Discovered by Columbus in 1493, and named for his brother Bartolomeo, St. Barths was first settled in 1648 by French colonists from the nearby island of St. Kitts.
This original settlement was not a great success and in 1651 the island was sold to the Knights of Malta.
Five years later, a raid by Carib Indians destroyed the settlement killing all the settlers. In 1763, the island was settled again, this time by French mariners from Normandy and Brittany. This colony succeeded. French buccaneers found the place hospitable, and brightened the economy with vast quantities of plunder taken from Spanish galleons. Monbars the Exterminator, a famous buccaneer of noble French descent, reputedly maintained his headquarters in St. Barths. His treasure is believed to be still hidden among the coves of Anse du Gouverneur, or buried in the sands of Saline.
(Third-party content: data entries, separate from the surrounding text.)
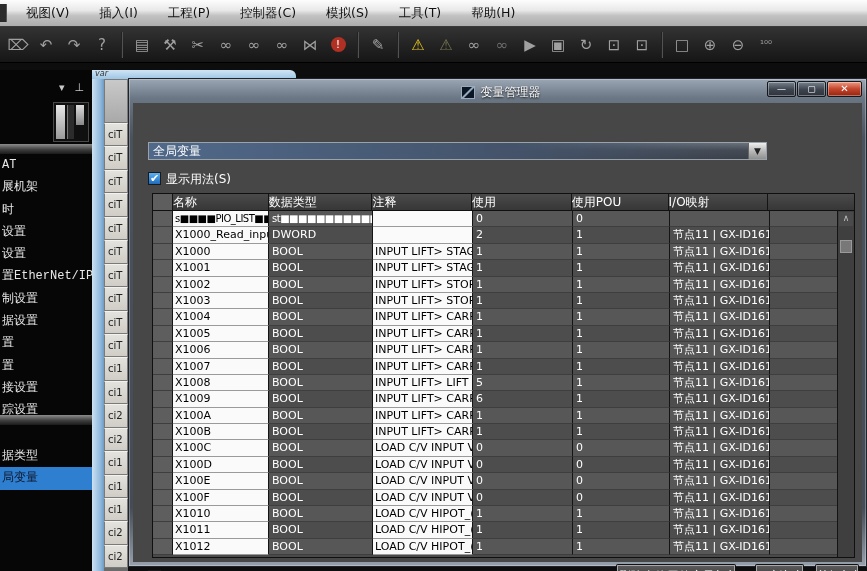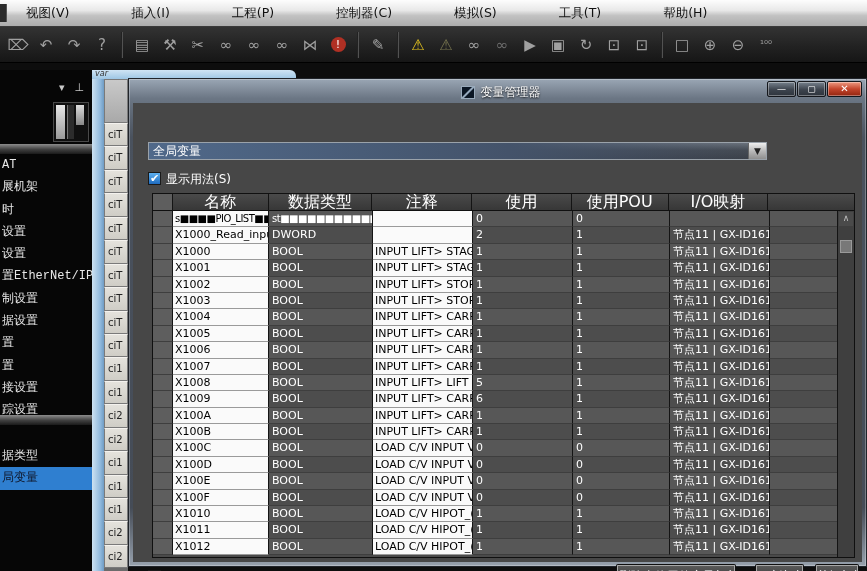--- a/index.html
+++ b/index.html
@@ -142,7 +142,7 @@
 
   <div id="menubar">
     <div class="edge-fragment"></div>
-    <div id="menu-items" style="display:flex;gap:32px;">
+    <div id="menu-items" style="display:flex;">
         <div class="menu-item">视图(V)</div>
         <div class="menu-item">插入(I)</div>
         <div class="menu-item">工程(P)</div>

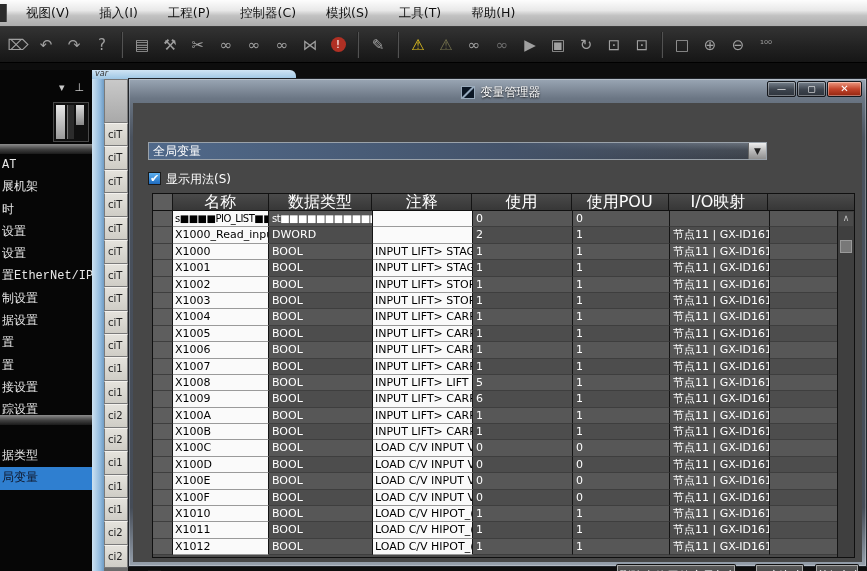--- a/index.html
+++ b/index.html
@@ -101,7 +101,7 @@
   .trow.head{height:17px;background:linear-gradient(180deg,#4a4a4a,#363636);}
   .tcell{border-right:1px solid #141414;border-bottom:1px solid #3e3e3e;
     font-size:11px;color:#fff;line-height:15px;white-space:nowrap;overflow:hidden;}
-  .head .tcell{font-size:16px;text-align:center;border-bottom:1px solid #101010;line-height:16px;color:#fff;}
+  .head .tcell{font-size:12px;border-bottom:1px solid #101010;line-height:16px;color:#fff;}
   .c0{width:20px;background:#5a5a5a;}
   .c1{width:96px;}
   .c2{width:104px;}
Gradually the buccaneers became tradesmen, shopkeepers, fishermen, and small farmers. The island was too small, too rocky, and too dry to become part of the sugar economy of the larger islands.
Except for a brief military takeover by the British in 1758, St. Barths remained French until 1784, when it was sold suddenly to Sweden by one of Louis XVI's ministers in exchange for trading rights in the Swedish port of Gothenburg.
As a free port under Swedish rule, St. Barths served the useful purpose of providing a trade and supply center for the various factions of the colonial wars of the 18th century. When a sea captain captured a prize or raided a settlement, he could sell the booty in St. Barths, and at the same time resupply his ship.
Overflowing warehouses surrounded a harbor packed with ships from many nations, and a mercantile tradition was established that has lingered to the present day. This period of prosperity was short-lived, however, as conflicts ended, and sailing ships were replaced with motor vessels.
France repurchased the island in 1878. The free port status remained, and does to this day, along with such Swedish mementoes as bits of architecture, a cemetery, a few street signs, and, of course, the name of the harbour and capital, Gustavia.
In 1946, Martinique and Guadeloupe, including St. Barths, were given the legal status of a Department of France with the same privileges and responsibilities as any of the Home Departments. This is analogous to the Americans conferring statehood upon Hawaii. The citizens were given French passports, and were expected to pay French taxes, and obey laws formulated in Paris.
In 1957, American millionaire David Rockefeller bought a property: the notoriety of the island quickly grew and its transformation as an upscale tourist destination was underway.
During the last twenty years the resident population of St. Barths has more than doubled. Fewer natives are leaving, and growing number of outsiders are arriving to make an island home for themselves, especially from Metropolitan France.